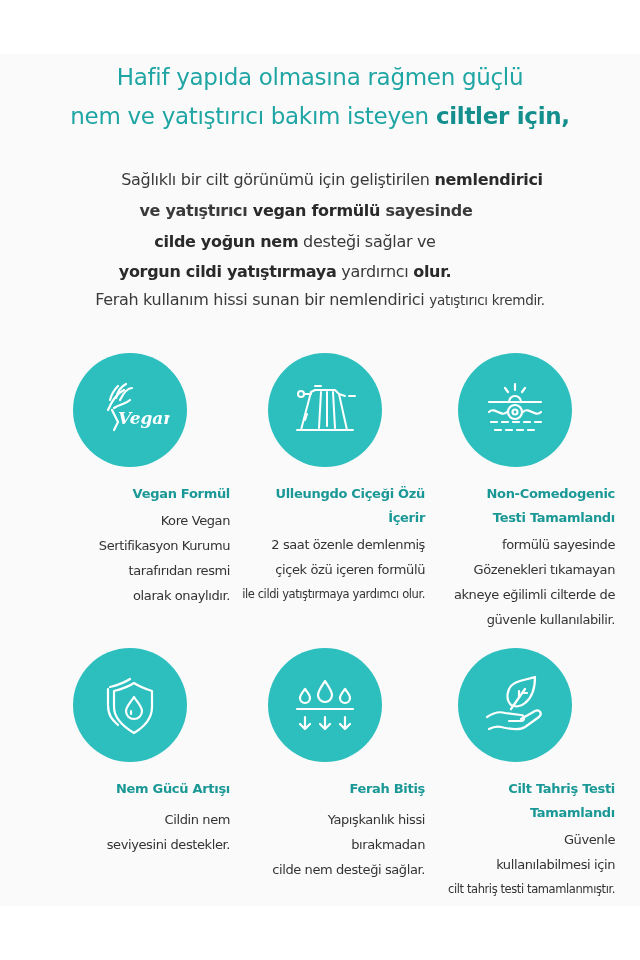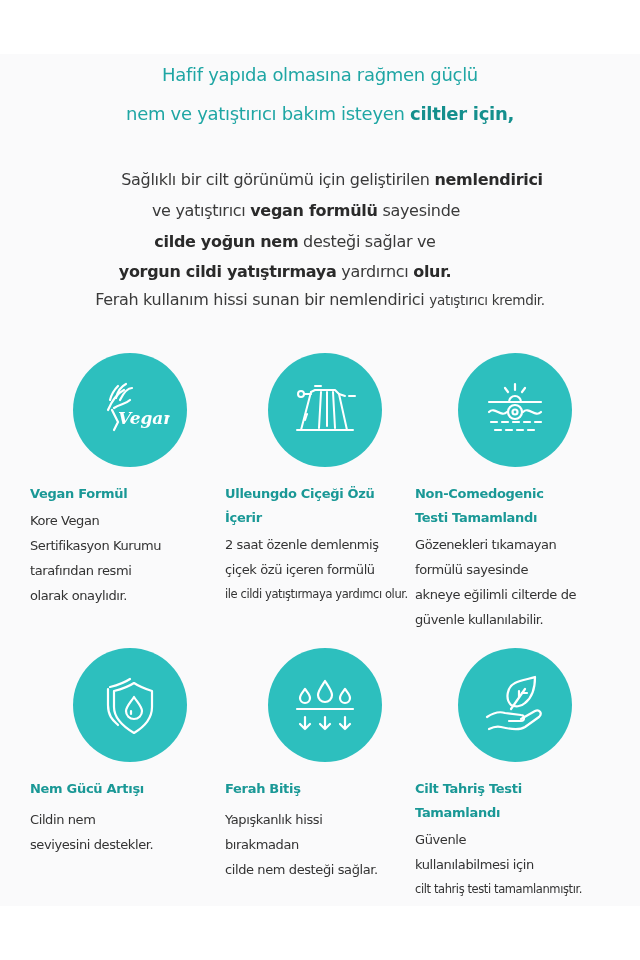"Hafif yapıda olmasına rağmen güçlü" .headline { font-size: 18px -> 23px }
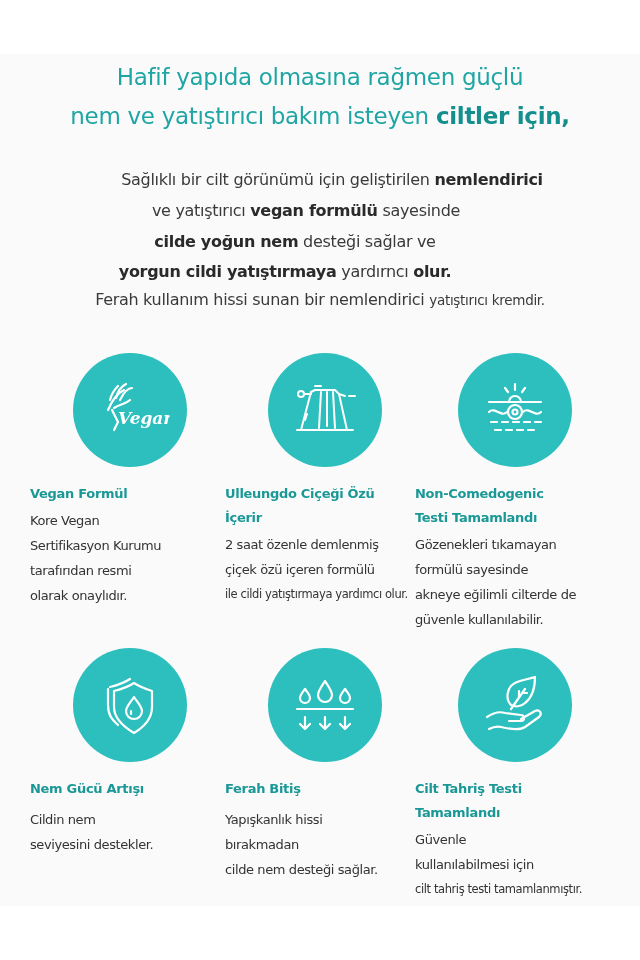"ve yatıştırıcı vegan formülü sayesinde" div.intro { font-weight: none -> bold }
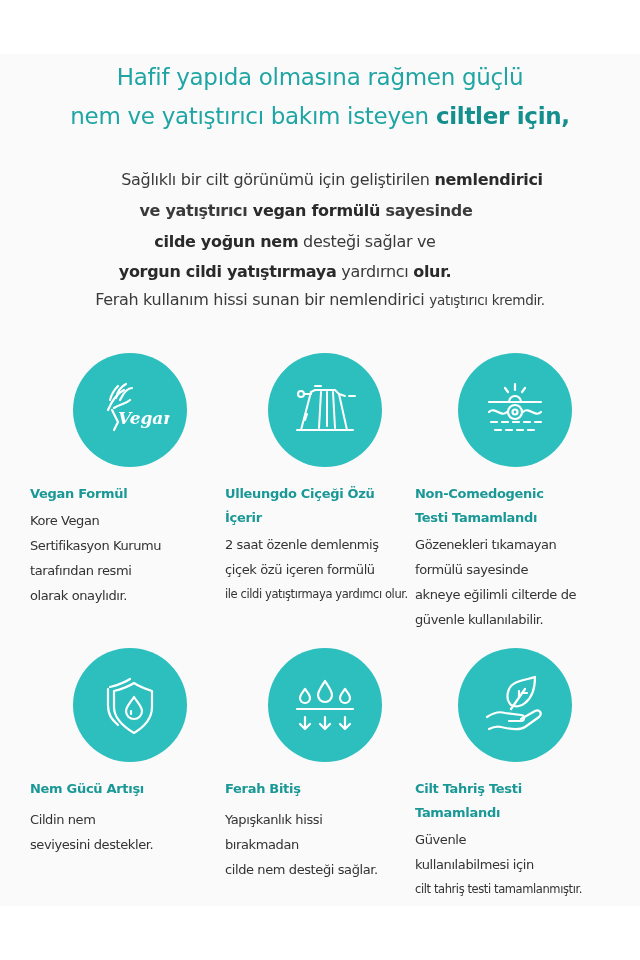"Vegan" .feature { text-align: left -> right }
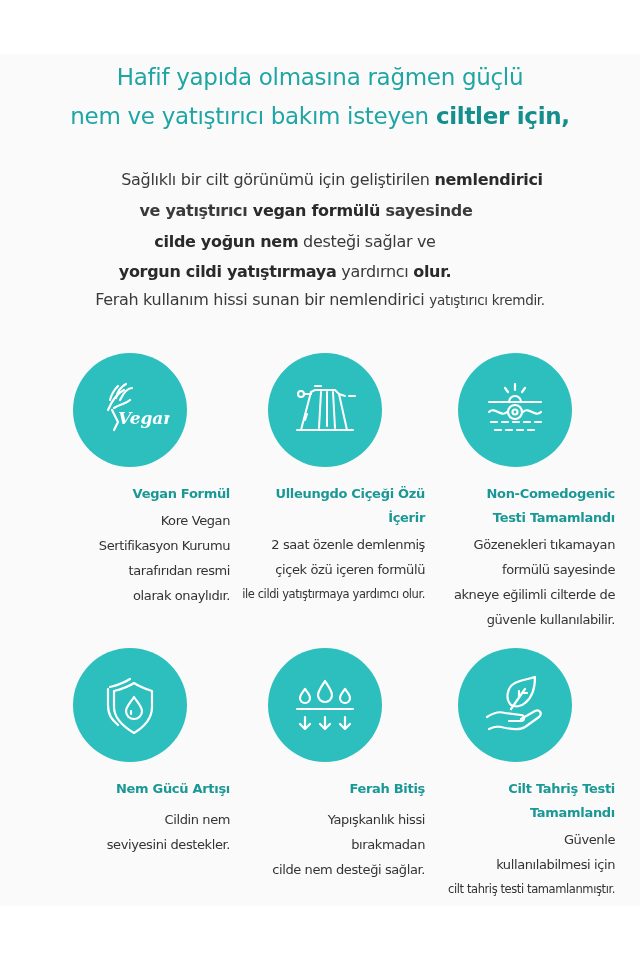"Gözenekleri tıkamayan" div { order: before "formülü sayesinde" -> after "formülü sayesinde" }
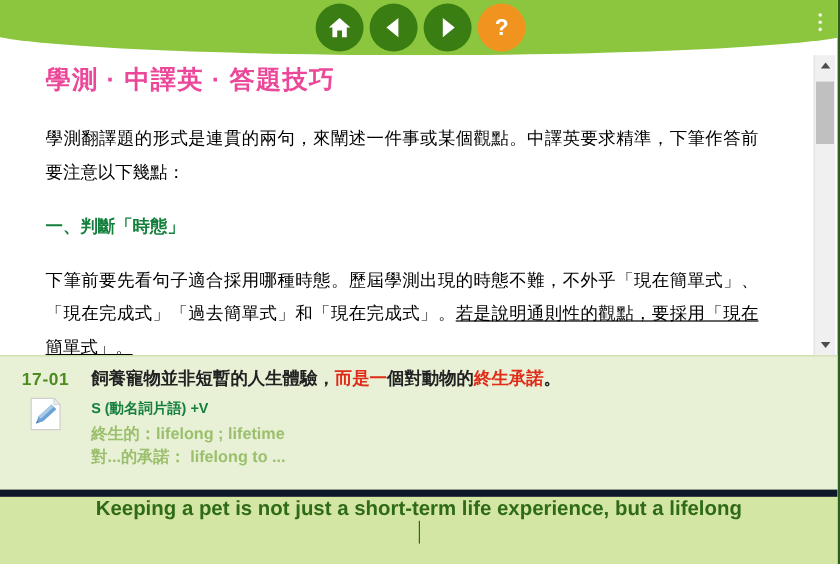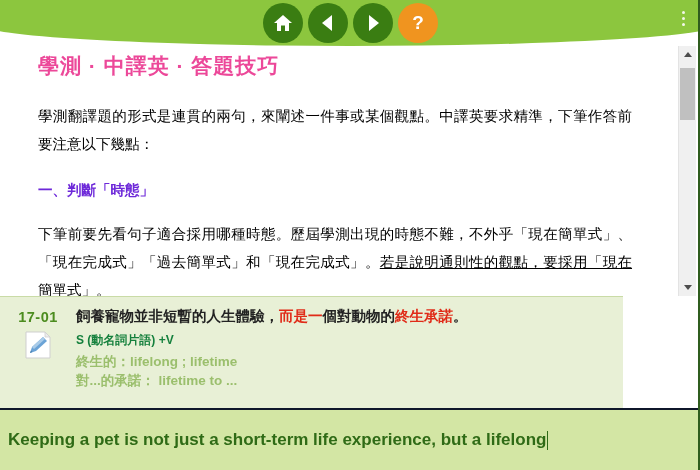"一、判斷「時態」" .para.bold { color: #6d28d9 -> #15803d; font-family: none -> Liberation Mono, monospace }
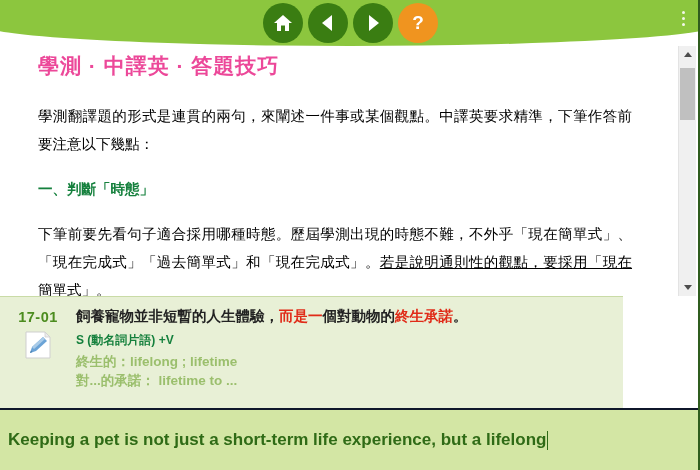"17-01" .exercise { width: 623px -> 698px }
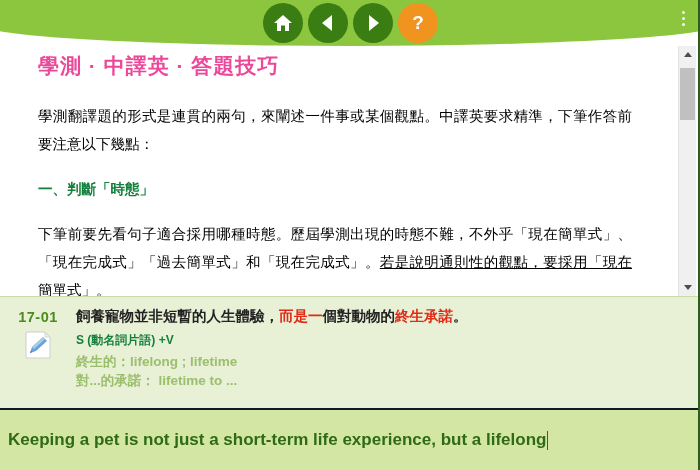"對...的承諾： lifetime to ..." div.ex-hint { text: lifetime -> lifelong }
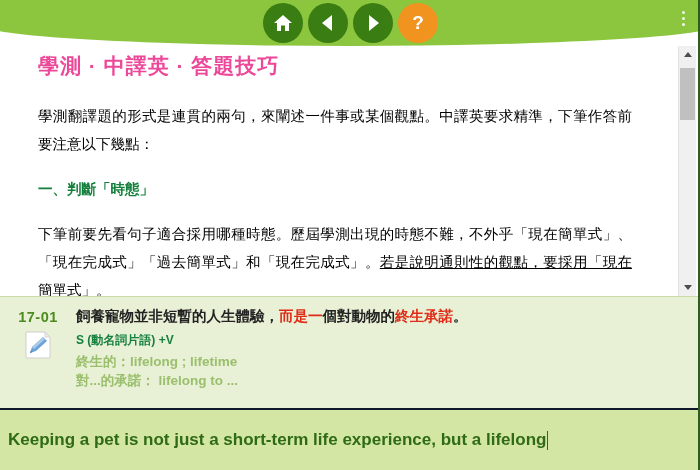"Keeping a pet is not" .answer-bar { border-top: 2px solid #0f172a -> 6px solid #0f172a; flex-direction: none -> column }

» How to complete this task:
Transcribe the records above exactly, excluding every picture.

» Exercise output:
"Hafif yapıda olmasına rağmen güçlü" .headline { font-size: 18px -> 23px }
"ve yatıştırıcı vegan formülü sayesinde" div.intro { font-weight: none -> bold }
"Vegan" .feature { text-align: left -> right }
"Gözenekleri tıkamayan" div { order: before "formülü sayesinde" -> after "formülü sayesinde" }
"一、判斷「時態」" .para.bold { color: #6d28d9 -> #15803d; font-family: none -> Liberation Mono, monospace }
"17-01" .exercise { width: 623px -> 698px }
"對...的承諾： lifetime to ..." div.ex-hint { text: lifetime -> lifelong }
"Keeping a pet is not" .answer-bar { border-top: 2px solid #0f172a -> 6px solid #0f172a; flex-direction: none -> column }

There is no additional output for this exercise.